Web Scraping

The webbrowser Module

In [1]:
import webbrowser
webbrowser.open('https://automatetheboringstuff.com')
Out[1]:
True

Exercise: Open address with Google Map

Use google Map to show location of address typed or copied to clipboard (mapit.py)

In [2]:
import webbrowser, sys, pyperclip

# sys covers in lesson 20
sys.argv # ['mapit.py', '870', 'Valencia', 'St.']

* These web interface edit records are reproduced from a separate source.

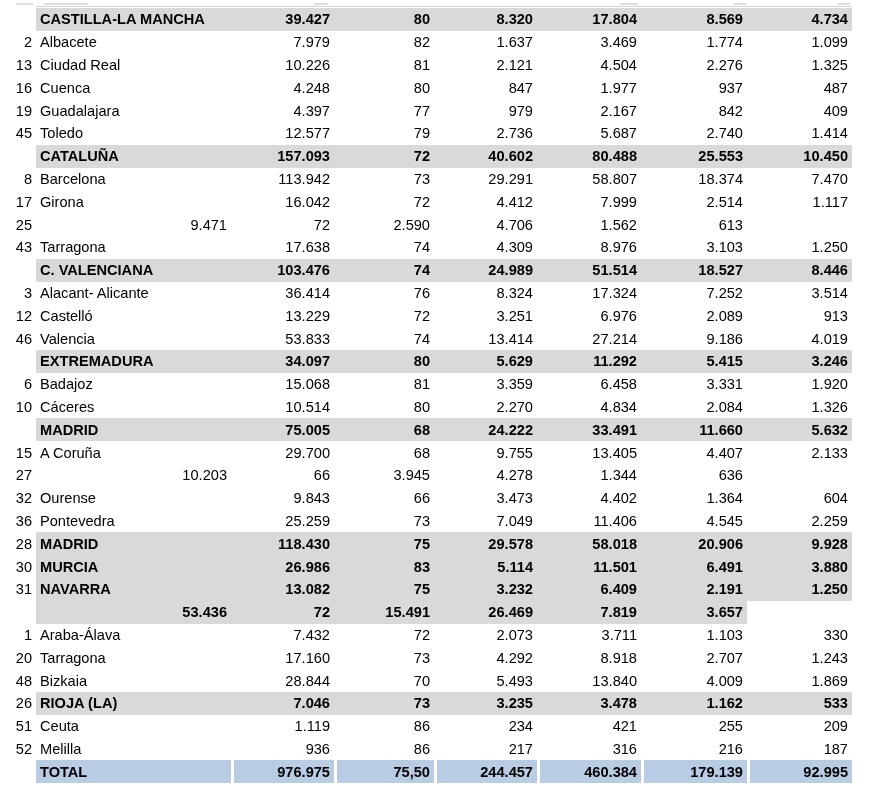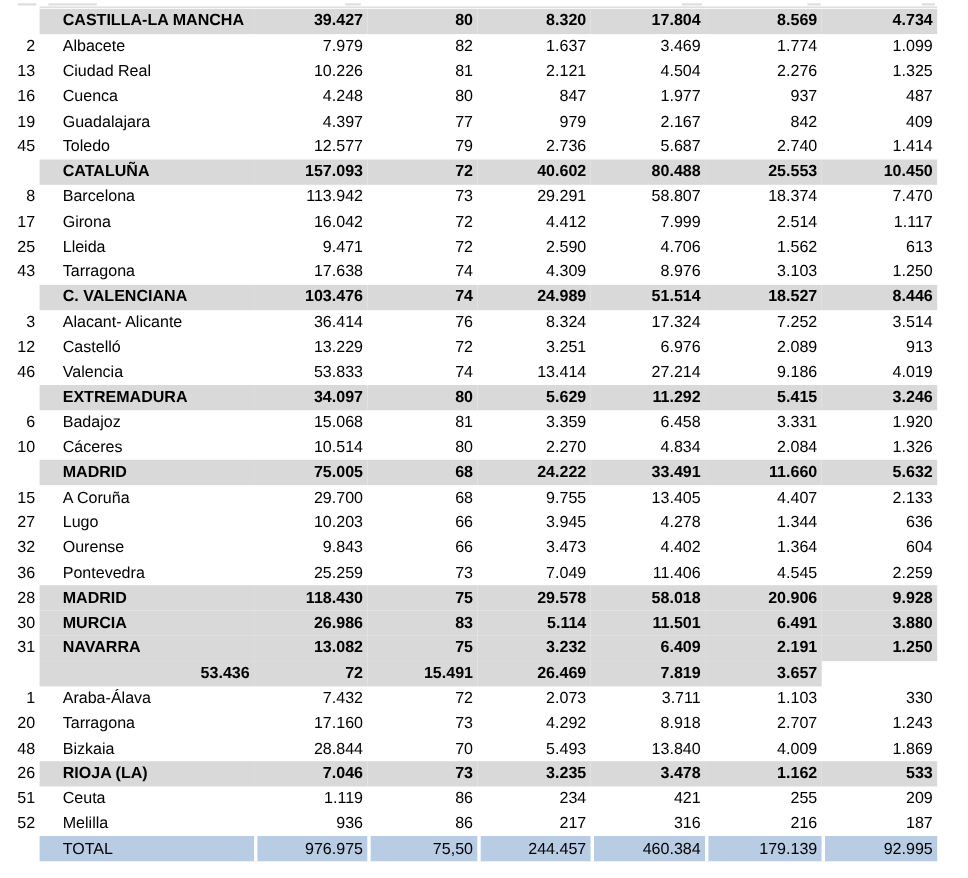"CASTILLA-LA MANCHA" .cell.name { padding-left: 21px -> 4px }
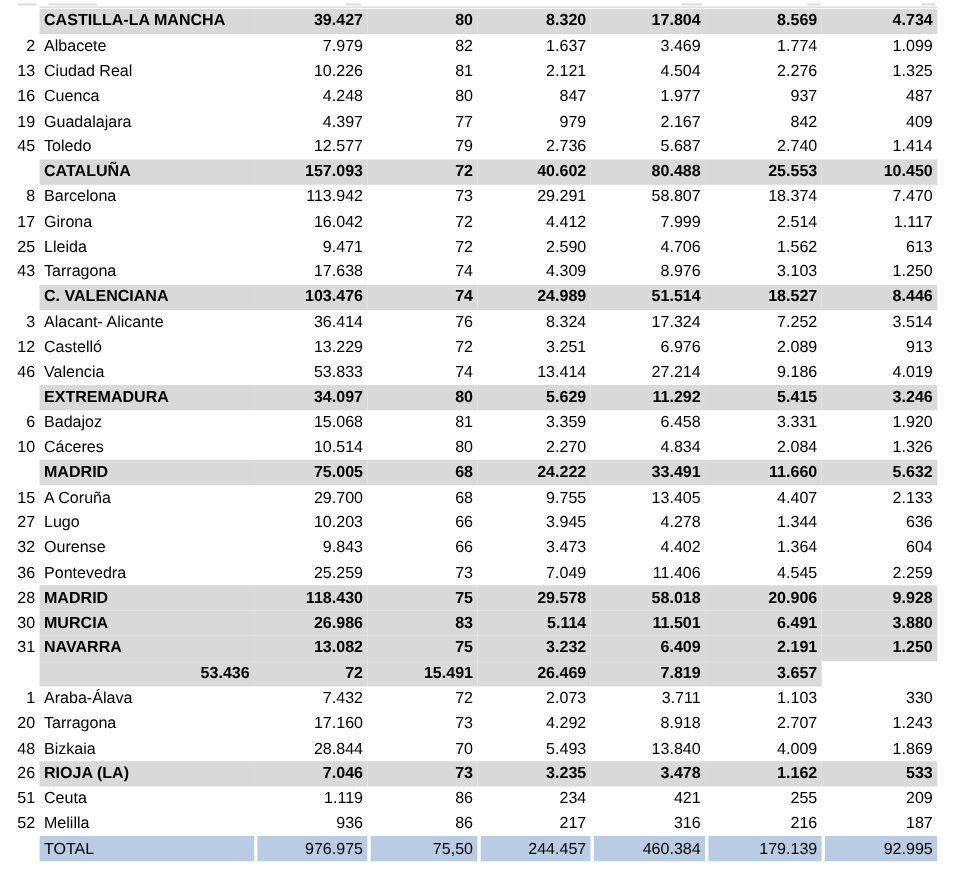"Lleida" div.cell { html: <div>Lleida</div> -> none }
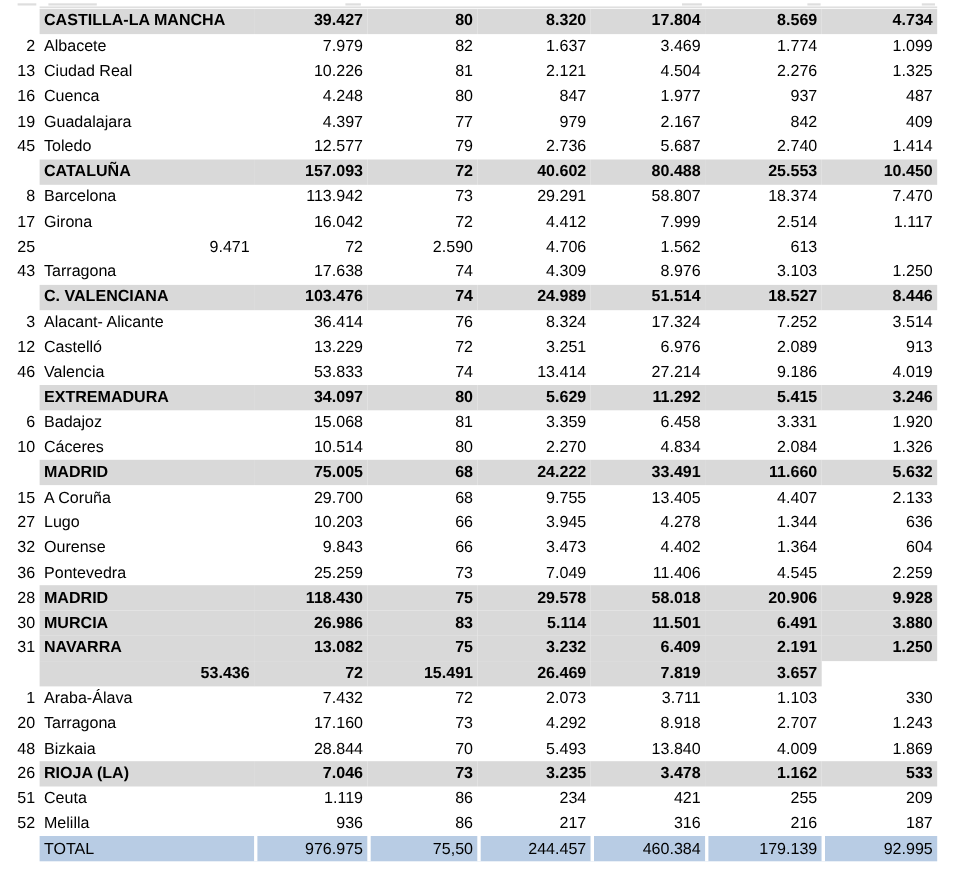"Lugo" div.cell { html: <div>Lugo</div> -> none }
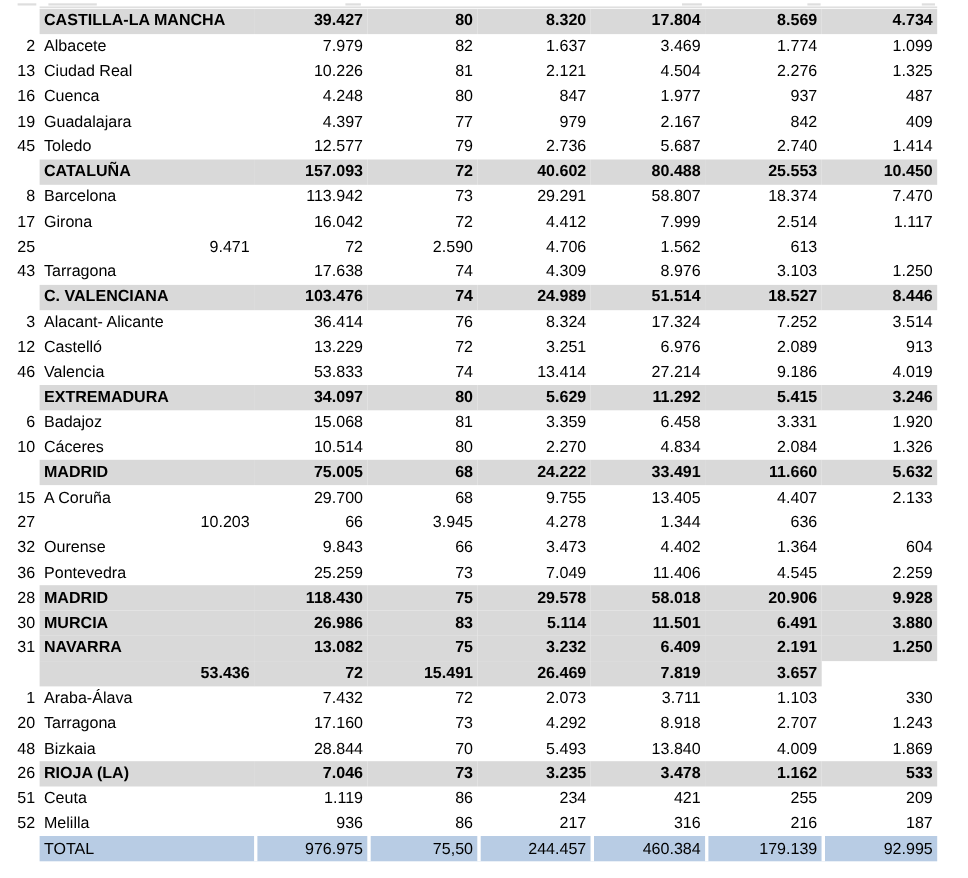"TOTAL" .row.total .name, .row.total .val { font-weight: 400 -> 700 }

# Check if command line arguments were passed
if len(sys.argv) > 1:
  # ['mapit.py', '870', 'Valencia', 'St.'] -> [870 Valencia St.]
  address = ' '.join(sys.argv[1:])
else:
  address = pyperclip.paste()

# https://www.google.com/maps/place/<ADDRESS>
webbrowser.open('https://www.google.com/maps/place/' + address)
Out[2]:
True

Save the above code in file as "mapit.py". Create a batch file "mapit.bat" and include the following code

@python Z:\IT\Python\MyPythonScripts\mapit.py %*

To run the program, either:

  • Copy address Ctrl+C, select Win+R, type mapit, hit Enter or
  • Select Win+R, type mapit followed by the address, hit Enter

Downloading from the Web within the Requests Module

The requests module is a third party module for downloading web pages and files. Run pip install requests to install.

requsts.get() returns a Response object. The raise_for_status() Response method will raise an exception if the download failed.

You can learn more about the other features in the request modules from the website https://requests.readthedocs.org

In [3]:
import requests
res = requests.get('https://automatetheboringstuff.com/files/rj.txt')
res.status_code
Out[3]:
200
In [4]:
len(res.text)
Out[4]:
174130
In [5]:
print(res.text[:500])
The Project Gutenberg EBook of Romeo and Juliet, by William Shakespeare

This eBook is for the use of anyone anywhere at no cost and with
almost no restrictions whatsoever.  You may copy it, give it away or
re-use it under the terms of the Project Gutenberg License included
with this eBook or online at www.gutenberg.org/license


Title: Romeo and Juliet

Author: William Shakespeare

Posting Date: May 25, 2012 [EBook #1112]
Release Date: November, 1997  [Etext #1112]

Language: English


*** S
In [6]:
res.raise_for_status()
In [8]:
import requests
badRes = requests.get('https://automatetheboringstuff.com/files/fail')
# badRes.raise_for_status() # 404
In [9]:
badRes.status_code
Out[9]:
404

Write-binary mode

You can save downloaded file to your hard drive with call to the iter_content() method. Pass wb as the second argument to open() method in order to maintain the unicode encoding in the file.

In [13]:
playFile = open('RomeoAndJuliet.txt', 'wb')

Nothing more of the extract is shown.